Le XIIIe siècle continua de marcher dans la voie ouverte par l'école du vieux Gherardo, mais d'un pas parfois indécis ou inégal. Dante lui-même a reproché à plusieurs de ses prédécesseurs toscans de n'avoir pas su s'affranchir tout à fait de leurs dialectes municipaux. Les poésies de Guittone d'Arezzo sont, en effet, parfois d'un idiome très-pur, parfois aussi incorrectes et d'une langue disparate pleine de provençalismes; le style de ses lettres est plus inculte encore[249]. Ce n'était pas, comme le pense M. Baudi di Vesme, à qui fait illusion la langue si rapidement mûrie d'Aldobrando, que l'italien entrât dès lors dans une sorte de décadence que rien n'expliquerait[250]; mais la langue illustre, qu'aucun grand monument n'avait encore fixée, était, pour ainsi dire à la merci de quiconque s'en servait; les personnes très-lettrées, telles que l'avaient été Aldobrando et ses correcteurs, savaient seules la redresser selon la règle canonique du latin. L'école de Brunetto Latini, d'où sortirent les prédécesseurs immédiats et les contemporains de Dante, Guido de' Cavalcanti, Guido Orlandi, Dante da Majano, Lappo Gianni, Bonagiunta Monaco, Brunellesco, Dino de' Frescobaldi, cette école acheva, aux environs de 1280, l'évolution de la langue italienne. «On ne peut parler, écrit Diez, d'un vieil italien dans le sens du vieux français; la langue du XIIIe siècle ne se distingue de la langue moderne que par quelques formes ou expressions surtout populaires, aucunement par sa construction grammaticale[251].»
IV
Ainsi, l'italien littéraire a mis cent ans pour arriver à Dante. Celui-ci ne l'a pas inventé comme un sculpteur forme sa statue; mais la marque de son génie est si profonde sur l'œuvre ébauchée par ses devanciers, que c'est justice de le proclamer le père de la langue italienne.

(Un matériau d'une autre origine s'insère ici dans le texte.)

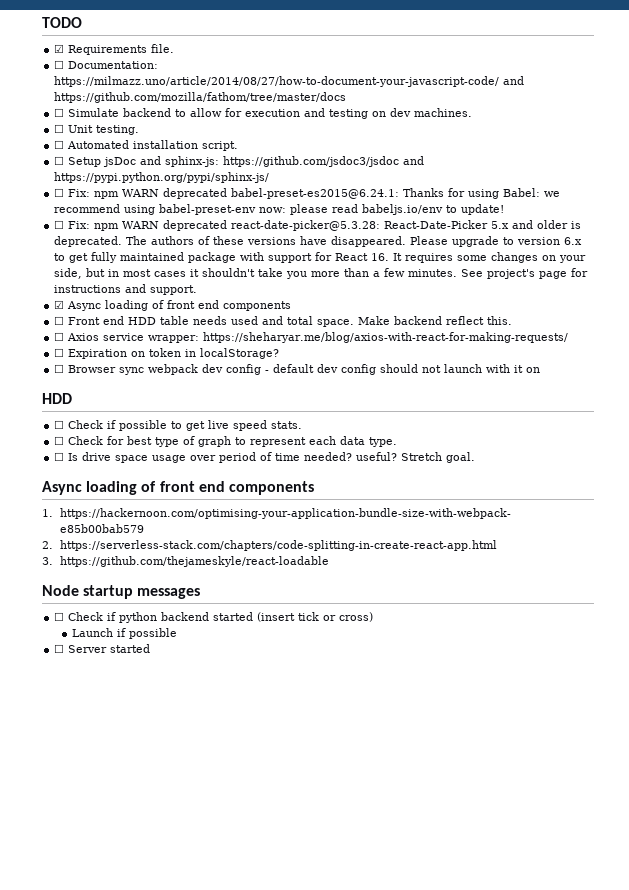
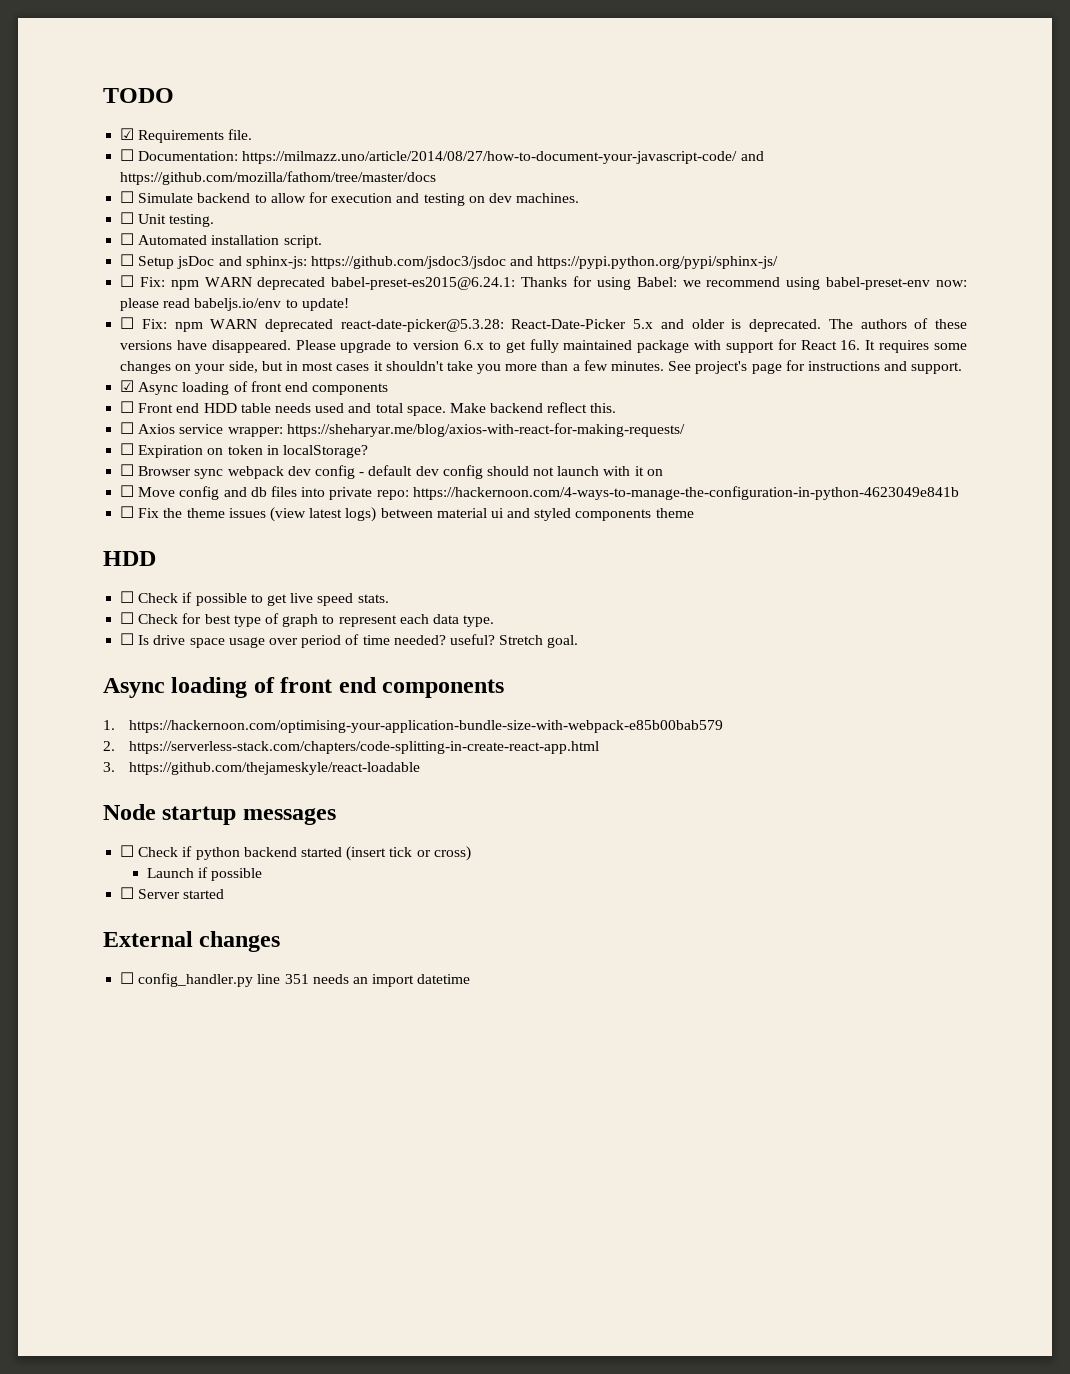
+ ☐ Move config and db files into private repo: https://hackernoon.com/4-ways-to-manage-the-configuration-in-python-4623049e841b
+ ☐ Fix the theme issues (view latest logs) between material ui and styled components theme
+ External changes
+ ☐ config_handler.py line 351 needs an import datetime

Celle-ci, en effet, n'avait, avant lui, fait ses preuves que dans des compositions poétiques fort courtes, imitées presque toutes des Provençaux, où l'inspiration manque souvent d'originalité ou d'élan. Le jour où l'influence provençale aurait quitté l'Italie, l'italien illustre pouvait passer tout d'un coup à l'état de langue savante, respectueusement étudiée par les lettrés en même temps que la poésie raffinée des troubadours nationaux, mais dont l'excellence n'avait point été démontrée pour l'expression complète de l'esprit national. Dante fit cette démonstration. Il donna à l'Italie un poëme extraordinaire, où les visions d'un mysticisme transcendant ont été rendues, où des rêves grandioses ont été contés, où des passions furieuses ou suaves ont été chantées; dans la Divine Comédie, il n'est aucune scène de damnation, aucun soupir d'amour, aucun éclat de colère qui ne trouve sa forme, sa couleur ou sa note précise: cette langue est, avec celle de Shakespeare, la seule au monde qui atteigne d'un coup d'aile aussi libre au comble de l'horreur ou à celui de la grâce. Pétrarque est un poëte de premier ordre; mais il n'a pas dépassé, en douceur idéale, certaines strophes de son maître[252], et l'Italie n'a plus entendu, même dans les pièces les plus vigoureuses de Léopardi, une langue d'un accent aussi tragique: Tuba mirum spargens sonum.